The original post by @arpit_vermaniac on X read: “Always remember – India below poverty line cutoff: 35k/annum Twitter India below poverty line cutoff: 30 LPA Twitter India BLR below poverty line cutoff: 50 LPA.”
What began as satire soon expanded into a broader conversation about compensation norms in India’s largest technology hub, with many users pointing out how dramatically social media narratives diverge from the realities of the wider Indian economy. One user attempted to inject perspective, noting that “the high compensation at major tech hubs like Bangalore does indicate a concentration of high-value global employment, but this income bracket remains quite narrow compared to the broader national economy.”

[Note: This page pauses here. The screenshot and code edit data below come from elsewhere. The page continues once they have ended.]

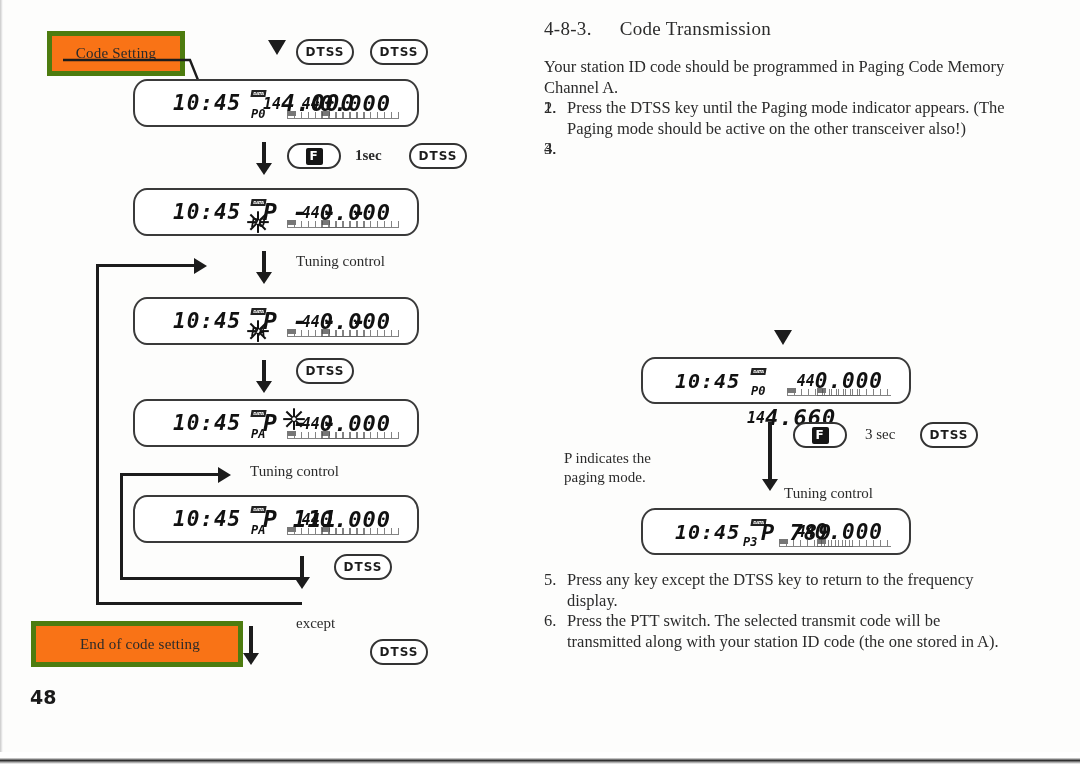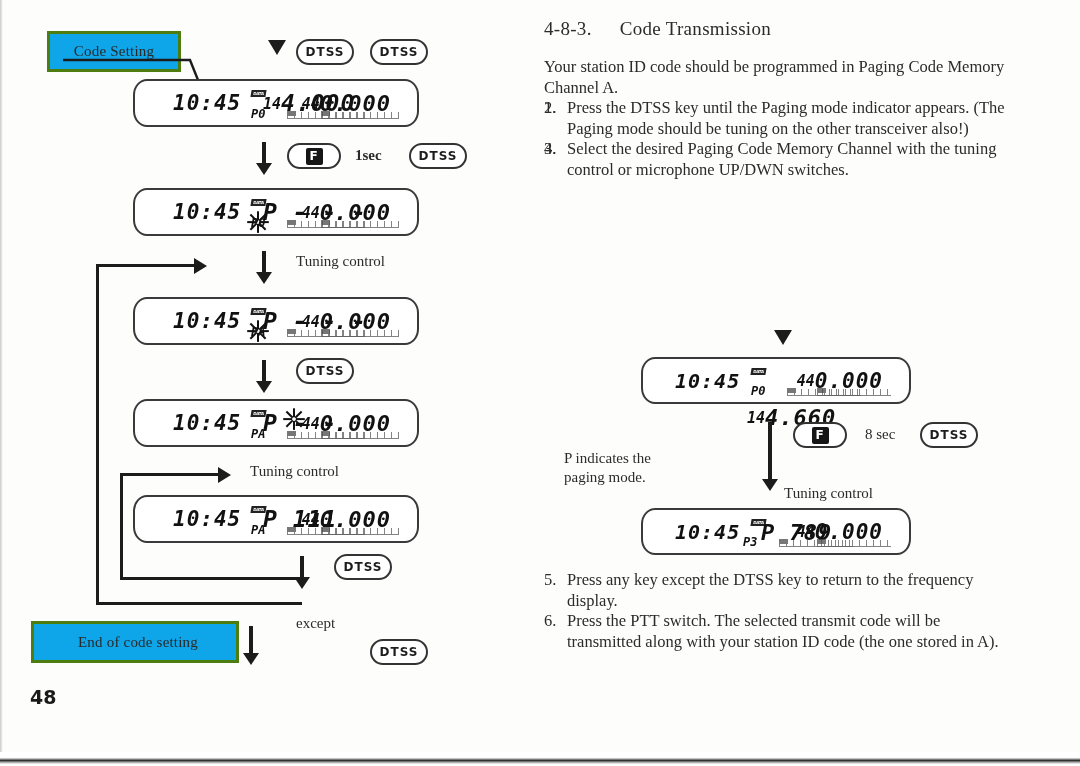--- a/index.html
+++ b/index.html
@@ -24,22 +24,22 @@
     position:absolute;left:0;top:0;bottom:14px;width:3px;
     background:linear-gradient(90deg,#c9c9c9,#ffffff);
   }
 
   
   .left-col{position:absolute;left:0;top:0;width:520px;height:740px;}
   .right-col{position:absolute;left:540px;top:0;width:540px;height:740px;}
 
   .box{
     position:absolute;
-    border:3px solid #4d7c0f;
-    background:#0ea5e9;
+    border:5px solid #4d7c0f;
+    background:#f97316;
     font-size:15px;
     display:flex;align-items:center;justify-content:center;
     padding:4px 10px;
     letter-spacing:.2px;
     color:#2a2a2a;
   }
 
   
   .lcd{
     position:absolute;
@@ -343,23 +343,23 @@
 
     <div class="h3">
       <span class="num">4-8-3.</span><span>Code Transmission</span>
     </div>
 
     <div class="para" style="top:57px;">Your station ID code should be programmed in Paging Code Memory Channel A.</div>
 
     <div class="para" style="top:98px;">
       <ol class="steps">
         <li><span class="n">1.</span></li>
-        <li><span class="n">2.</span><span>Press the DTSS key until the Paging mode indicator appears. (The Paging mode should be tuning on the other transceiver also!)</span></li>
+        <li><span class="n">2.</span><span>Press the DTSS key until the Paging mode indicator appears. (The Paging mode should be active on the other transceiver also!)</span></li>
         <li><span class="n">3.</span></li>
-        <li><span class="n">4.</span><span>Select  the desired Paging Code Memory Channel with the tuning control or microphone UP/DWN switches.</span></li>
+        <li><span class="n">4.</span></li>
       </ol>
     </div>
 
     <div>
       <div class="tri-down" style="left:234px;top:330px;"></div>
 
       <div class="lcd" style="left:101px;top:357px;width:270px;height:47px;">
         <div class="lcd-inner">
           <div class="seg lcd-clock" style="left:32px;font-size:20px;">10:45</div>
           <div class="lcd-data" style="left:108px;">DATA</div>
@@ -368,21 +368,21 @@
           <div class="seg lcd-sub" style="font-size:21px;"><span class="lcd-pfx">44</span><span>0.000</span></div>
           <div class="meter meter-a" style="left:144px;width:74px;"></div>
           <div class="meter meter-b" style="width:74px;"></div>
         </div>
       </div>
 
       <div class="arr arr-v" style="left:228px;top:422px;height:58px;"></div>
       <div class="key f" style="left:253px;top:422px;">
         <span class="fbox">F</span>
       </div>
-      <div class="lbl" style="left:325px;top:426px;">8 sec</div>
+      <div class="lbl" style="left:325px;top:426px;">3 sec</div>
       <div class="key dtss" style="left:380px;top:422px;">
         <span>DTSS</span>
       </div>
 
       <div class="lbl" style="left:24px;top:450px;">P indicates the</div>
       <div class="lbl" style="left:24px;top:469px;">paging mode.</div>
 
       <div class="lbl" style="left:244px;top:485px;">Tuning  control</div>
 
       <div class="lcd" style="left:101px;top:508px;width:270px;height:47px;">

Others leaned into the humour, escalating the sarcasm further. “Anything below 60 LPA in tech is peanuts. Those who earn below that shouldn’t even qualify for paying taxes,” one user joked, while another quipped, “Every Indian is middle class or poor on Twitter.” Some took a self-deprecating route, with comments like “You called me poor thrice,” and “Can millionaires survive in Bengaluru?” capturing the tone of the discourse.
This is not the first time the city’s compensation culture has stirred online chatter. Only a few months ago, another X post claiming that ₹50 LPA had effectively become the new ₹25 LPA in Bengaluru’s IT sector went viral, once again highlighting the widening gap between perception, aspiration and ground-level salary structures.